Your goal.
In the listing that follows, copy out each line that includes the word "benefit".

====

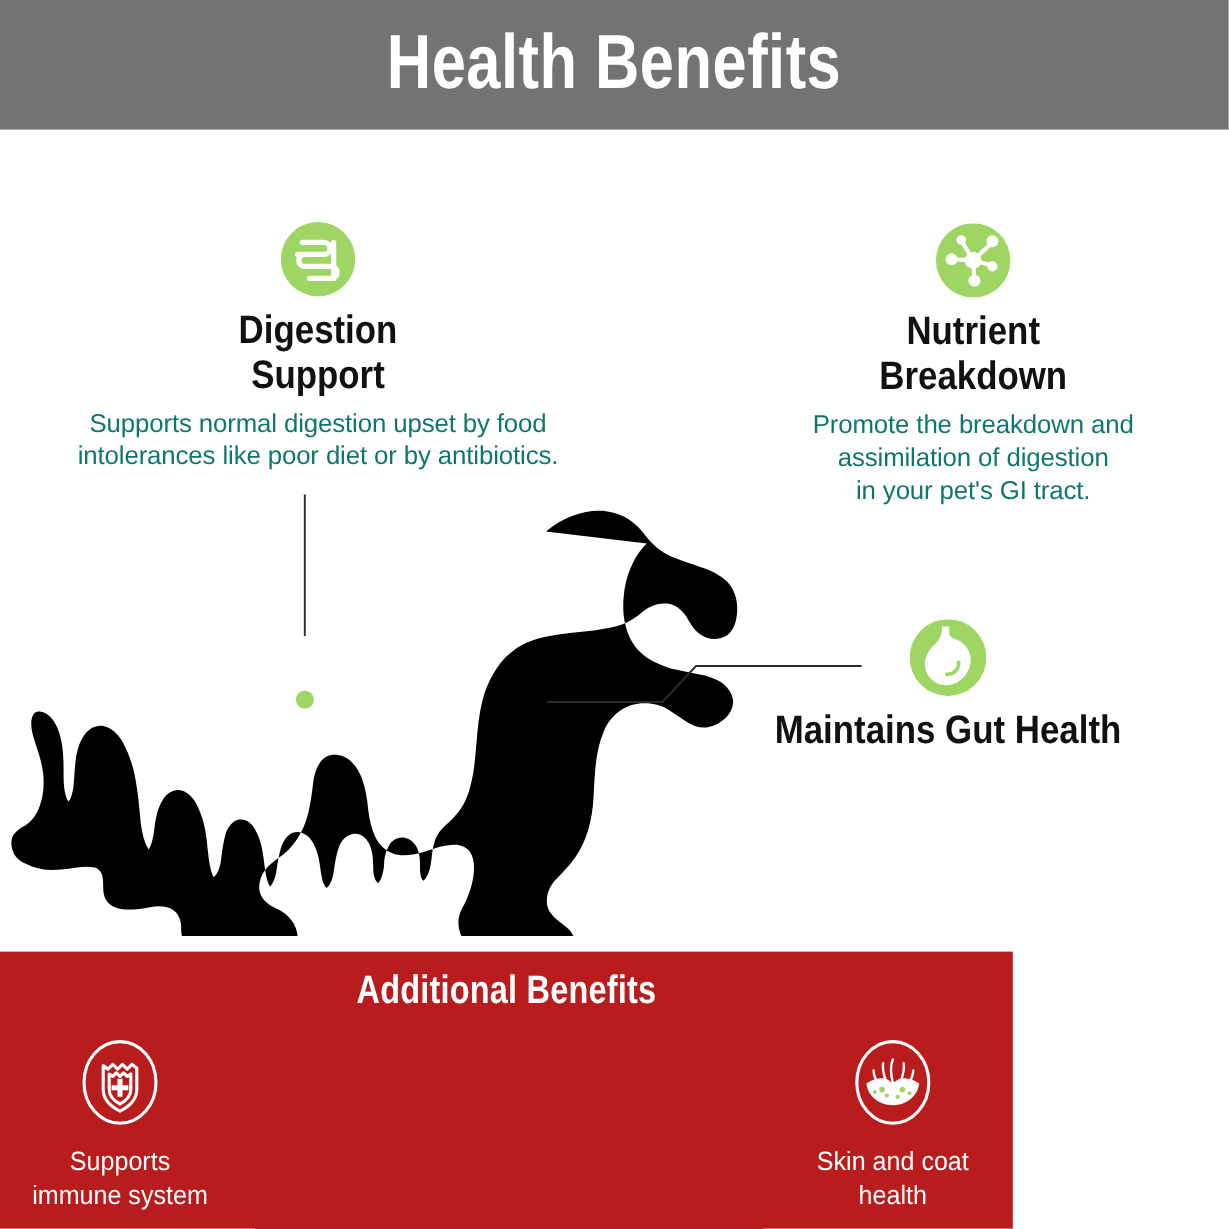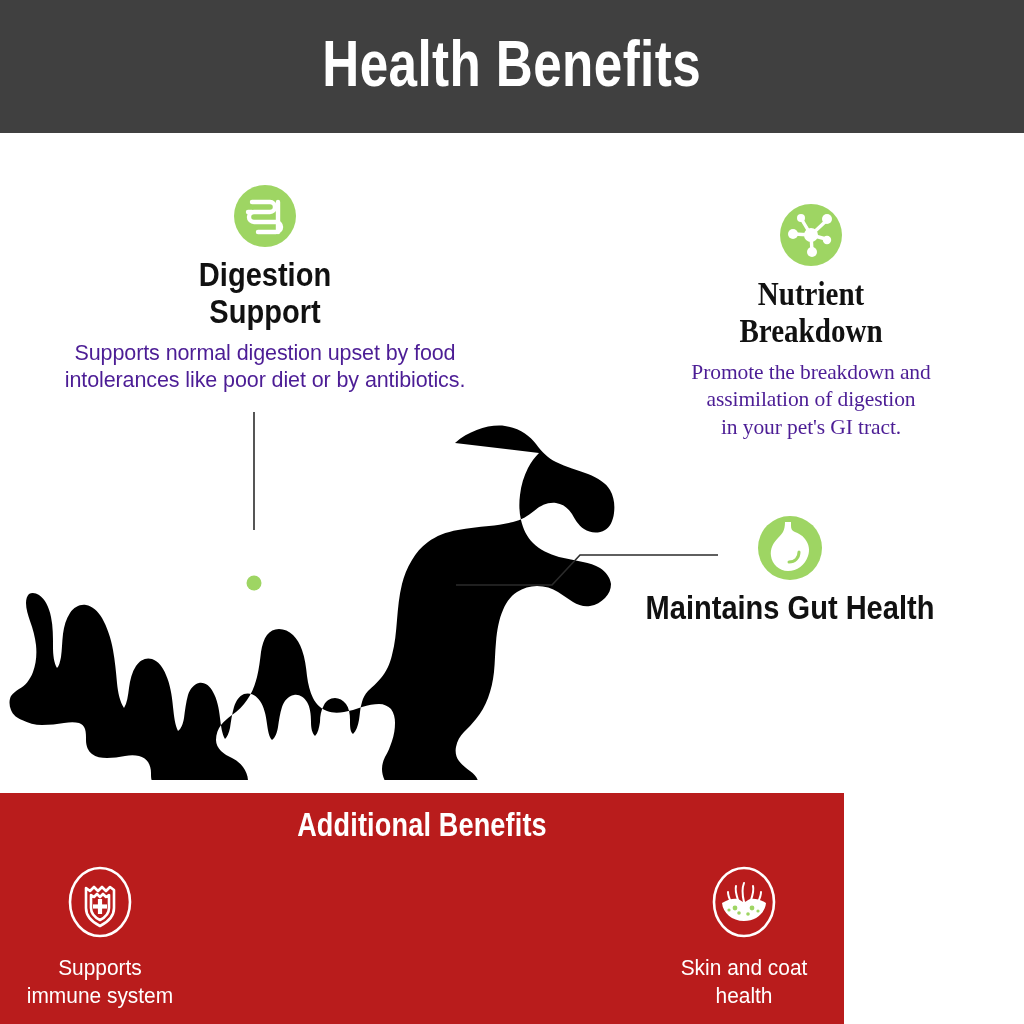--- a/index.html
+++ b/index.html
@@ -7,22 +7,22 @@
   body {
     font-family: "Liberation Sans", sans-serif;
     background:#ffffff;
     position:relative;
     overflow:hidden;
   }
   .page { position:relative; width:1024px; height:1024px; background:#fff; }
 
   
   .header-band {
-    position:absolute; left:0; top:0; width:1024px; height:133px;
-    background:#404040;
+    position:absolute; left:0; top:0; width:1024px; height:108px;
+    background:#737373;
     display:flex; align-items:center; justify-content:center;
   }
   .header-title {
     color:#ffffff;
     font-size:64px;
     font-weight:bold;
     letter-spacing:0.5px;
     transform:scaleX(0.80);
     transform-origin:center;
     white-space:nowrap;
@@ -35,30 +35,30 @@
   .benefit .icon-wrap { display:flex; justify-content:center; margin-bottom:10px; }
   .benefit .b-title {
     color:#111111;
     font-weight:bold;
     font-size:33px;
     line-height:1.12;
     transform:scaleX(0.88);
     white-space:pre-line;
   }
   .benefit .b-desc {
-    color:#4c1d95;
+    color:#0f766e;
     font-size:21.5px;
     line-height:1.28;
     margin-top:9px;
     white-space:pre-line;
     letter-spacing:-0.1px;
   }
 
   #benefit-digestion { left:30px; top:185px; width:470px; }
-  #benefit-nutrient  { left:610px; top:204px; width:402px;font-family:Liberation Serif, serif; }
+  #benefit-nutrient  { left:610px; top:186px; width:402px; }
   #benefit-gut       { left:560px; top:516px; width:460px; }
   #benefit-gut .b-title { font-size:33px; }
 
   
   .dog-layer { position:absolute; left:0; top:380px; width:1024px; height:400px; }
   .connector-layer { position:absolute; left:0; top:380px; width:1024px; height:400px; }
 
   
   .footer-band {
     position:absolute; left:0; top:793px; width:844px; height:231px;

====

Expected answer.
   .benefit .icon-wrap { display:flex; justify-content:center; margin-bottom:10px; }
   .benefit .b-title {
   .benefit .b-desc {
   #benefit-digestion { left:30px; top:185px; width:470px; }
-  #benefit-nutrient  { left:610px; top:204px; width:402px;font-family:Liberation Serif, serif; }
+  #benefit-nutrient  { left:610px; top:186px; width:402px; }
   #benefit-gut       { left:560px; top:516px; width:460px; }
   #benefit-gut .b-title { font-size:33px; }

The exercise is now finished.